### Aim of the exercise
Every entry should be duplicated verbatim, and no picture may appear in the copy.

/---

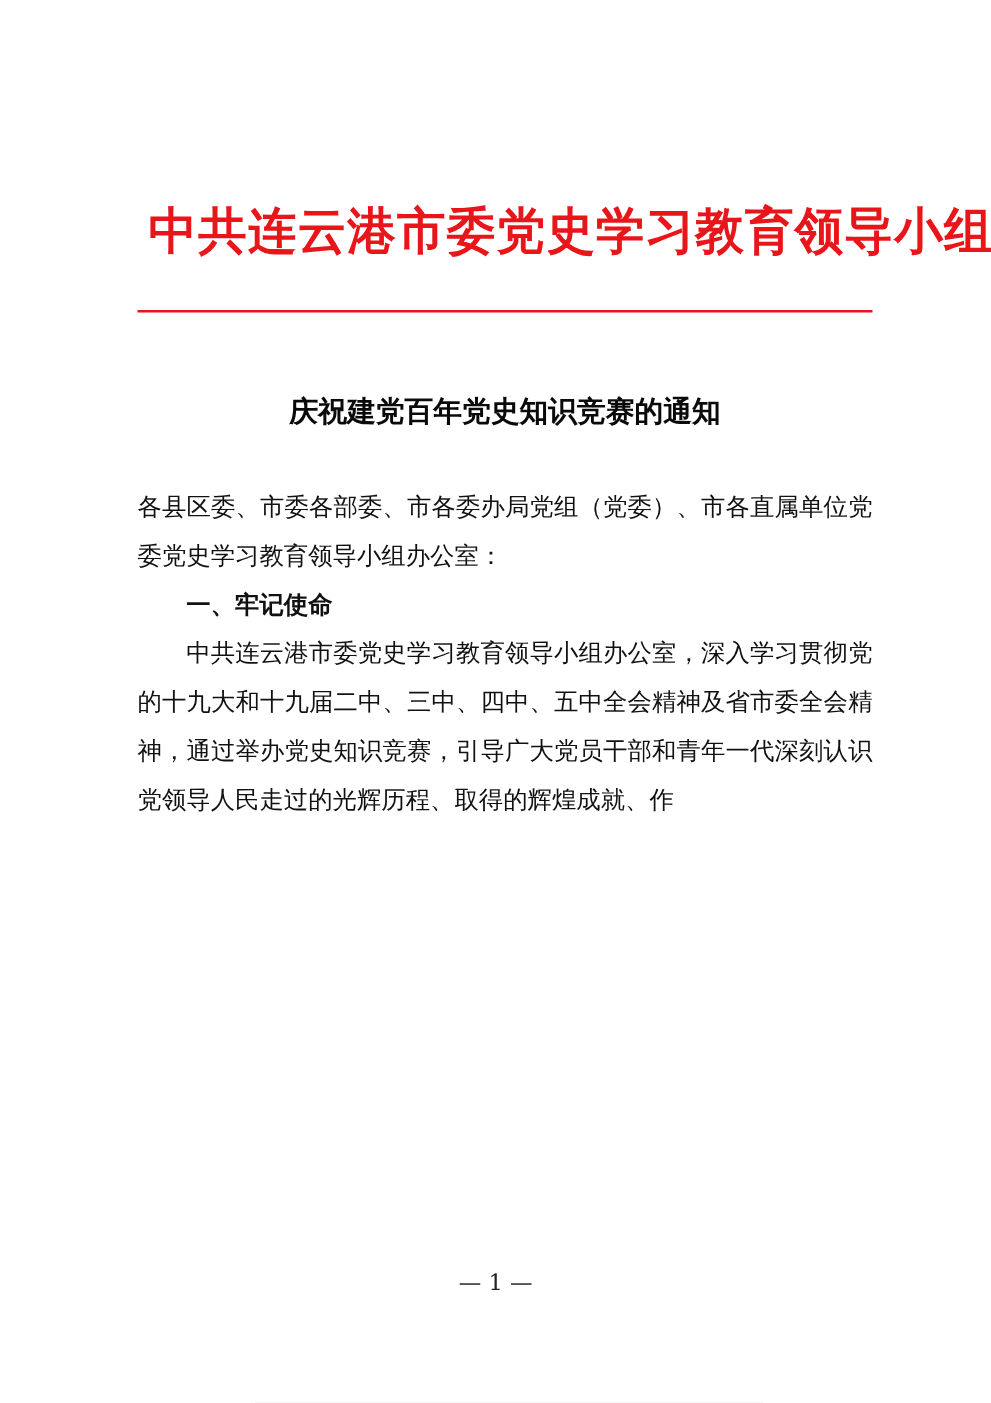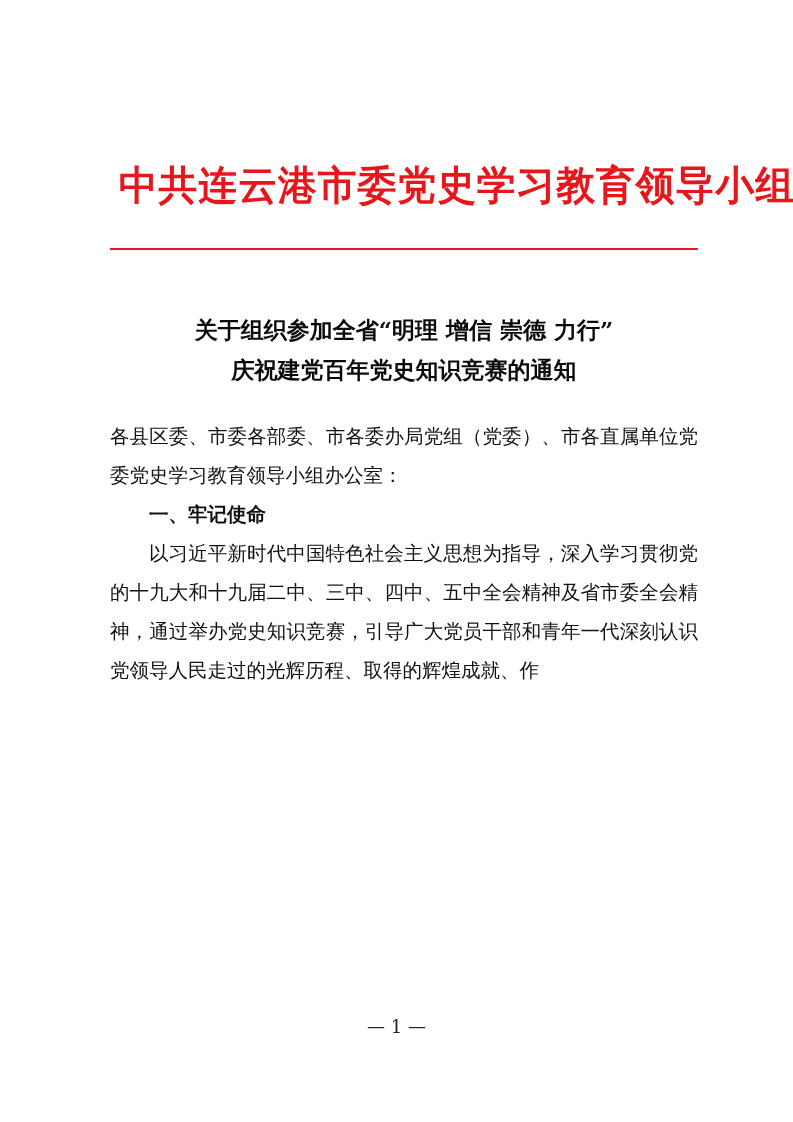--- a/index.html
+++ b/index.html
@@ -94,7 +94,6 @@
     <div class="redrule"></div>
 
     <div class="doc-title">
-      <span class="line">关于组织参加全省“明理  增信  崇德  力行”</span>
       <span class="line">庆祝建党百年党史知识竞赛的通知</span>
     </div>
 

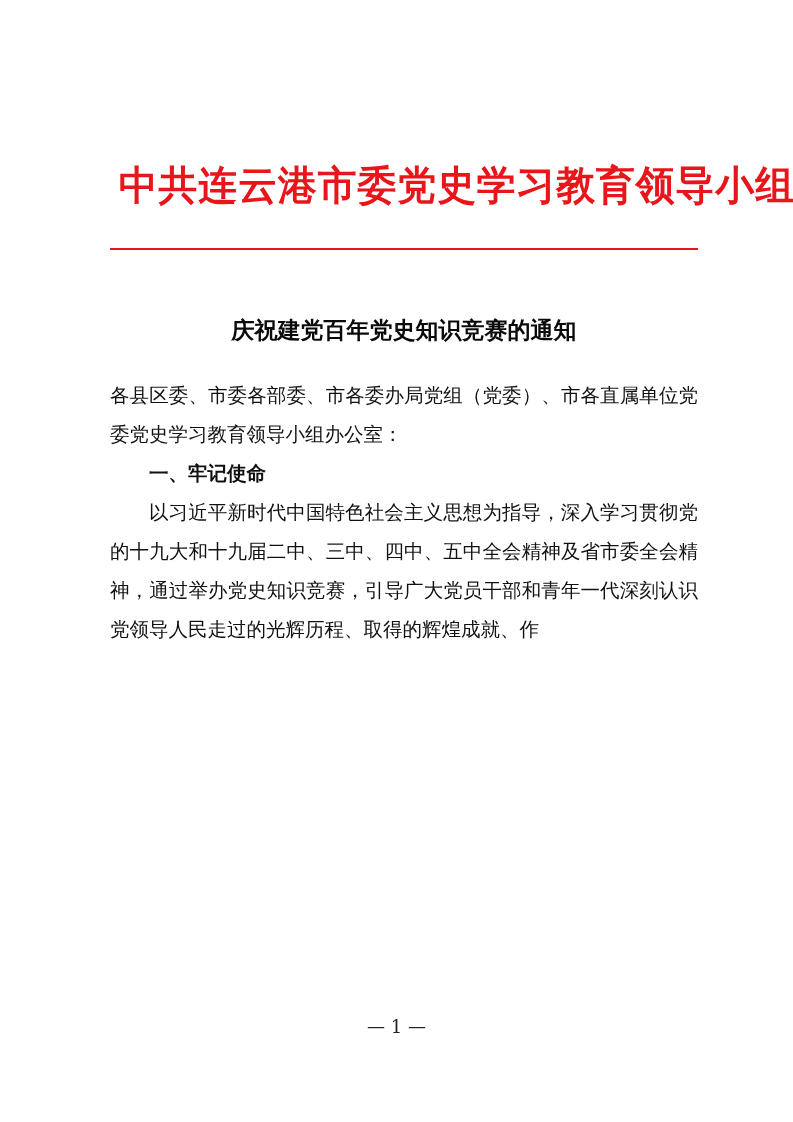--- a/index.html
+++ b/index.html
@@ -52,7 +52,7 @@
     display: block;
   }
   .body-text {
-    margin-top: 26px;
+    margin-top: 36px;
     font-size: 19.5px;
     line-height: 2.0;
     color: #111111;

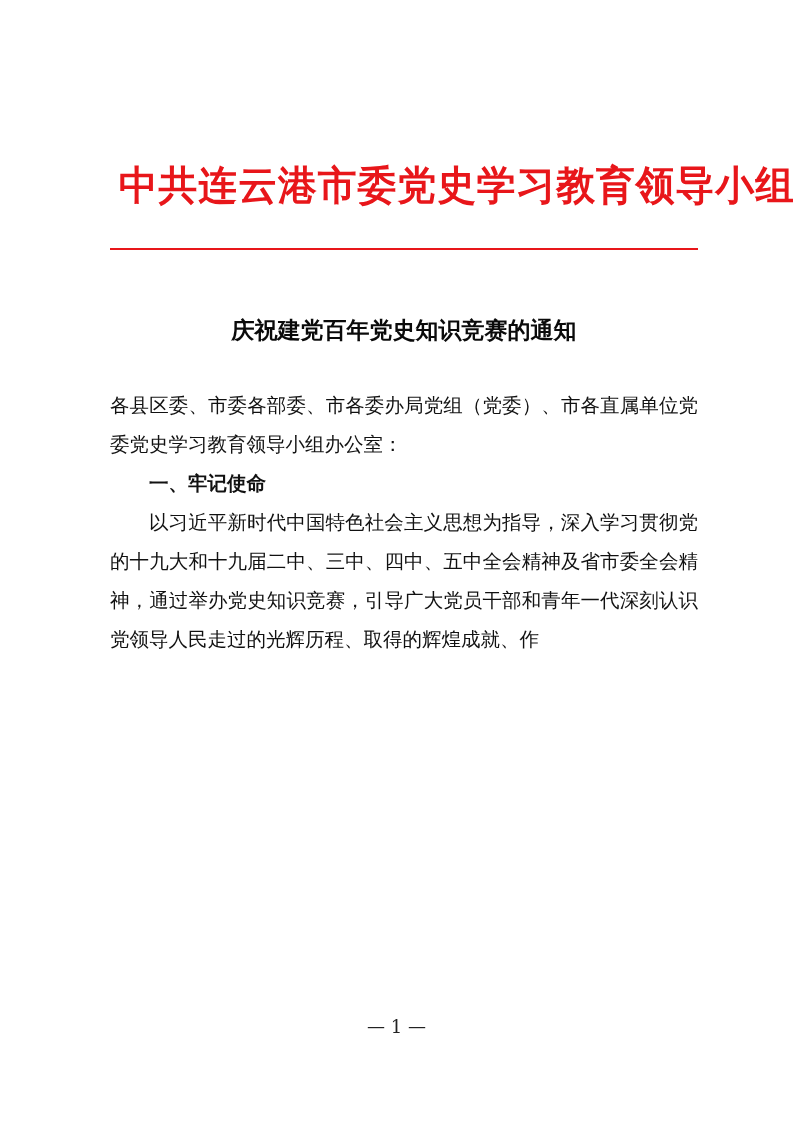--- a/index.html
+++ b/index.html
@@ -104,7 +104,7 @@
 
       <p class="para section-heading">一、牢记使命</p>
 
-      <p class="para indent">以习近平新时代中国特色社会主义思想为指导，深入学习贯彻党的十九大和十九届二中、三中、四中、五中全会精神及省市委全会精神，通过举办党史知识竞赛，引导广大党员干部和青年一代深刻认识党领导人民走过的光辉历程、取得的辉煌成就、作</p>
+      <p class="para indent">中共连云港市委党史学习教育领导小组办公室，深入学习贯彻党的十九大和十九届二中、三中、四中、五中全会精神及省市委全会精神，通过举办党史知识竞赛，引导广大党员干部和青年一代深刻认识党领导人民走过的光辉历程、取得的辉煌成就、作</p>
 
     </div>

\---

### Response below
--- a/index.html
+++ b/index.html
@@ -94,7 +94,6 @@
     <div class="redrule"></div>
 
     <div class="doc-title">
-      <span class="line">关于组织参加全省“明理  增信  崇德  力行”</span>
       <span class="line">庆祝建党百年党史知识竞赛的通知</span>
     </div>
 

--- a/index.html
+++ b/index.html
@@ -52,7 +52,7 @@
     display: block;
   }
   .body-text {
-    margin-top: 26px;
+    margin-top: 36px;
     font-size: 19.5px;
     line-height: 2.0;
     color: #111111;

--- a/index.html
+++ b/index.html
@@ -104,7 +104,7 @@
 
       <p class="para section-heading">一、牢记使命</p>
 
-      <p class="para indent">以习近平新时代中国特色社会主义思想为指导，深入学习贯彻党的十九大和十九届二中、三中、四中、五中全会精神及省市委全会精神，通过举办党史知识竞赛，引导广大党员干部和青年一代深刻认识党领导人民走过的光辉历程、取得的辉煌成就、作</p>
+      <p class="para indent">中共连云港市委党史学习教育领导小组办公室，深入学习贯彻党的十九大和十九届二中、三中、四中、五中全会精神及省市委全会精神，通过举办党史知识竞赛，引导广大党员干部和青年一代深刻认识党领导人民走过的光辉历程、取得的辉煌成就、作</p>
 
     </div>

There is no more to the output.